Craig Roth

A member of the Gartner Blog Network

Craig Roth
Managing Vice President: Communication, Collaboration, and Content
4 years at Gartner
25 years IT industry

Craig Roth is a vice president and service director for Gartner Research, in Burton Group's Collaboration and Content Strategies service. Mr. Roth covers a wide range of knowledge and Web-related topics at the intersection of collaboration, content… Read Full Bio

Coverage Areas:

Big Content

by Craig Roth  |  October 17, 2012  |  1 Comment

The interest in Big Data at our recent Catalyst conference shows that enterprises have recognized the need for a new approach to exploiting massive and rapidly changing data streams.  When will that same interest coalesce for Big Content? 

Big Content is a term that helps highlight the subset of Big Data related to the less-structured side of it.  Big Content isn’t new or different than Big Data; rather it helps focus on uses of Big Data for unstructured information for the kind of folks that think the Library of Congress is filled with “content”, not “data.”  

After all, Big Data has much to offer to folks who are turned off by the word “data” and may pay more attention to its potential value if a subset of its techniques are thought of as Big Content.  Just as Big Data uses Apache Hadoop (with MapReduce) to go beyond traditional BI, Big Content combines technologies to go beyond traditional search.  These technologies are applied to text analytics, sentiment analysis, video analysis, semantic web technologies, and attention management. 

The Big Data story is now well known.  Whether you’re analyzing real-time point of sale information from grocery stores, traffic sensors for every corner in downtown, or tracking temperature and flow speed from myriad points of the ocean, numerical data is flowing in faster than online transaction processing systems (OLTP) can handle them.  This is where Big Data comes in and has revitalized the kinds of people that have utilized BI and OLAP.

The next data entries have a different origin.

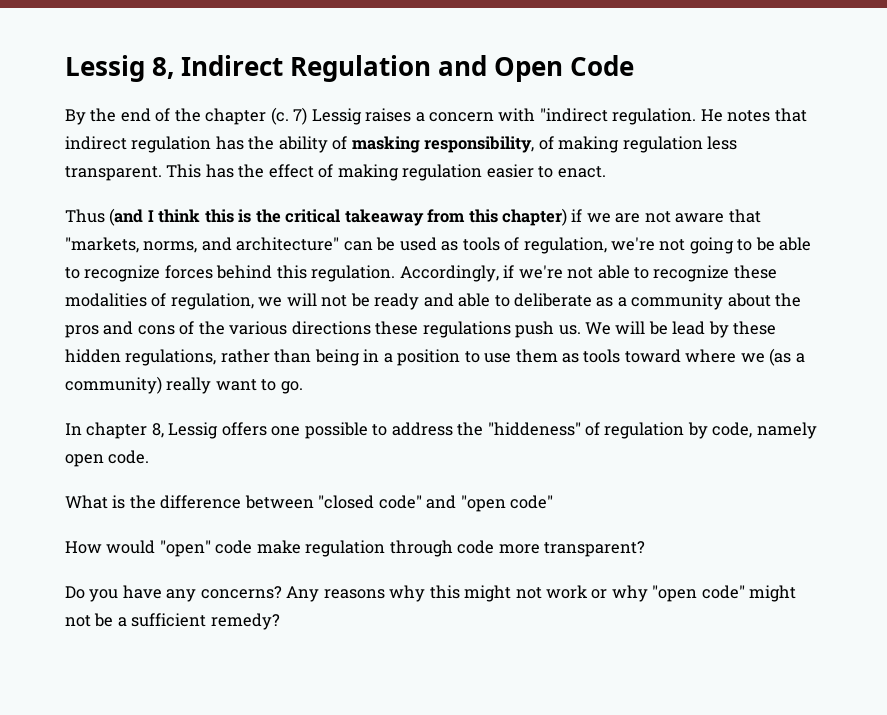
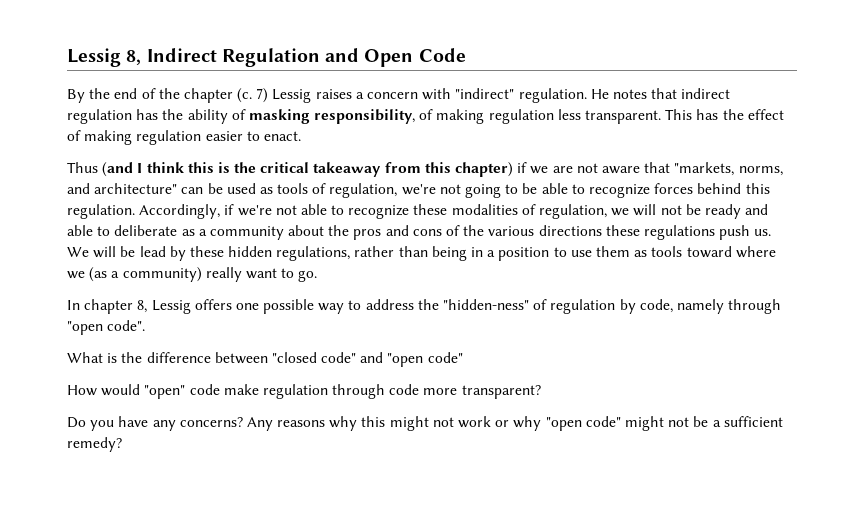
[539,108,608,122] "indirect -> [455,88,515,99] "indirect"
(368, 430) none -> [318,303,345,314] way
[487,422,581,436] "hiddeness" -> [443,299,530,310] "hidden-ness"
[65,450,150,467] open code. -> [728,299,782,314] [67,320,146,335] through "open code".

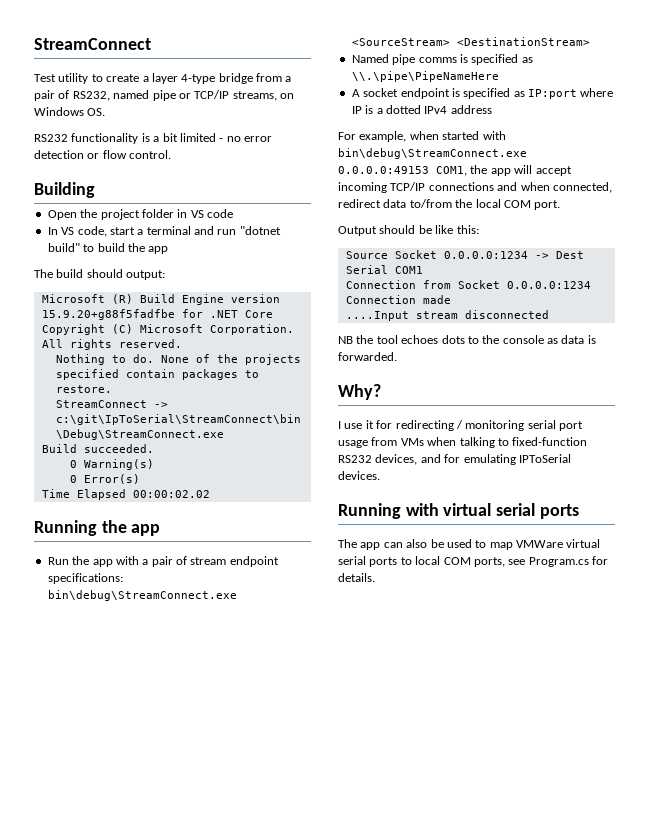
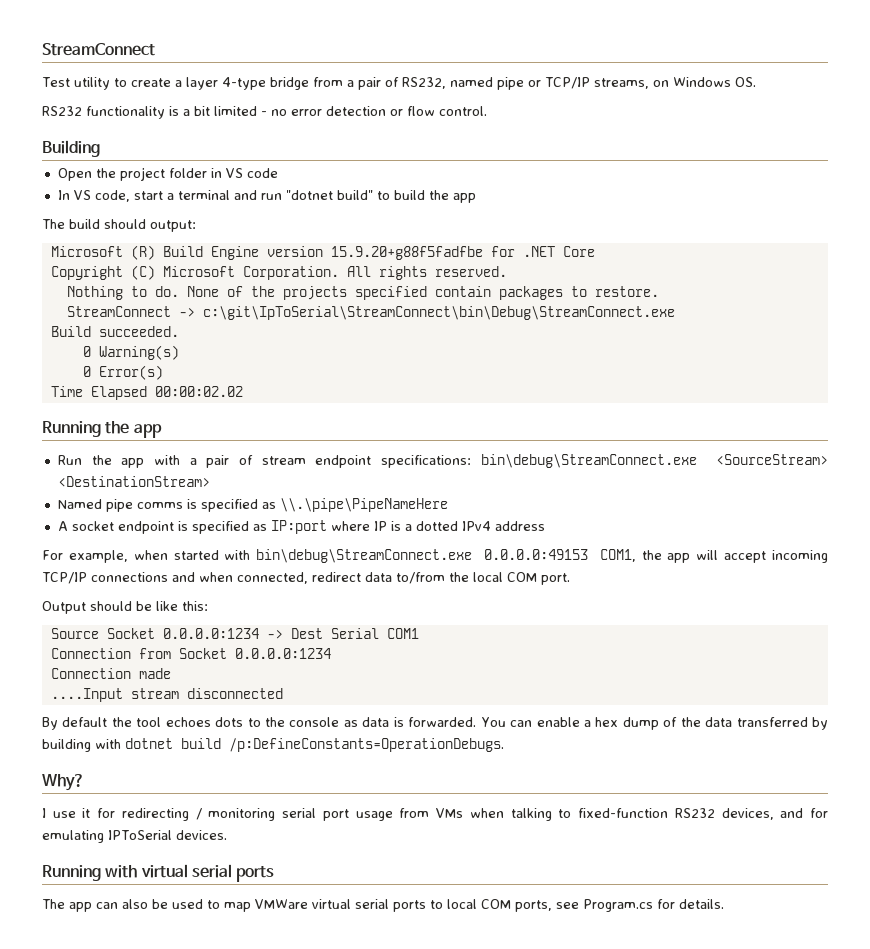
[338,336,353,344] NB -> [42,717,108,730] By default
(397, 356) none -> [480,717,829,730] [42,738,504,752] You can enable a hex dump of the data transferred by building with dotnet build /p:DefineConstants=OperationDebugs.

But what the audience that cares about less structured information?  Unstructured content such as social media postings, audio, and video are growing at a fast clip.  And in practice, structured or unstructured is not a binary choice.  Numbers in a database are clearly structured and a freeform Word document is unstructured, but there are many shades of gray inbetween such as web logs, XML-based comment (with varying levels of specificity in their schema), web logs, text (or documents) in database fields, and structured Word documents.  Blends of structured data and unstructured content can yield interesting hybrid analytics use cases.

Out of this mass of content, enterprises increasingly want answers to questions such as:

  • What are my customers saying about my product in social media?  Are the reactions generally favorable or not?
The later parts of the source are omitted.